# Try it
Count the lines in the data below where the string "adds" occurs, please, and give the number alone.

Edit difference data:
• • • • • • •

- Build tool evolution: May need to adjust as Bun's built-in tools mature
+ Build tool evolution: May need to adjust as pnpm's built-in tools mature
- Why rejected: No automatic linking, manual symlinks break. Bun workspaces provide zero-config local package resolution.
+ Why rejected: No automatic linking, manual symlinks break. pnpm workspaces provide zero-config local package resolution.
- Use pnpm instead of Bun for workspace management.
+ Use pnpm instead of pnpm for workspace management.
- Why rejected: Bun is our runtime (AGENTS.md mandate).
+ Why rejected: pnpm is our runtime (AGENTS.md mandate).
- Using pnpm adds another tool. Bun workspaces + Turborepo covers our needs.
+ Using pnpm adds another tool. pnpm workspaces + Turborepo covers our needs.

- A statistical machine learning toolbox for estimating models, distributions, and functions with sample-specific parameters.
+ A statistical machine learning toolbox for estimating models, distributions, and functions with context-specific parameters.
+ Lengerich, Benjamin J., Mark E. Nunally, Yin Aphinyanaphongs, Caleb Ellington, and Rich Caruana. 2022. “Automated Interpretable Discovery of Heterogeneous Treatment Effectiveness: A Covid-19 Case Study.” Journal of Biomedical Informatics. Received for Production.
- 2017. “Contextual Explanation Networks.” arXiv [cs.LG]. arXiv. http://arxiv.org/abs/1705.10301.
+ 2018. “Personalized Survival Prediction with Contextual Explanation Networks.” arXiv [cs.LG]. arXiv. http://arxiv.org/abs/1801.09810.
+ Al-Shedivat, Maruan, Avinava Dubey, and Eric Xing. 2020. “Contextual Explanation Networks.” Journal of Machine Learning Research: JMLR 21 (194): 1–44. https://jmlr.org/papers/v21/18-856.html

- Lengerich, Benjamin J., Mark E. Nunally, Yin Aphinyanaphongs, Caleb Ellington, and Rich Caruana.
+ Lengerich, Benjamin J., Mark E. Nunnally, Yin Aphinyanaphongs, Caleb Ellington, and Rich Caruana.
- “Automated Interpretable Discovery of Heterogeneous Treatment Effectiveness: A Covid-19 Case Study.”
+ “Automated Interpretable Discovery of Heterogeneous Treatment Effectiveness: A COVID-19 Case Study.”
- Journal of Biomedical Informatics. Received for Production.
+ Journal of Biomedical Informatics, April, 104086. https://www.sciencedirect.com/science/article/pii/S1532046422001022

• • • • • • •

# Worked solution
2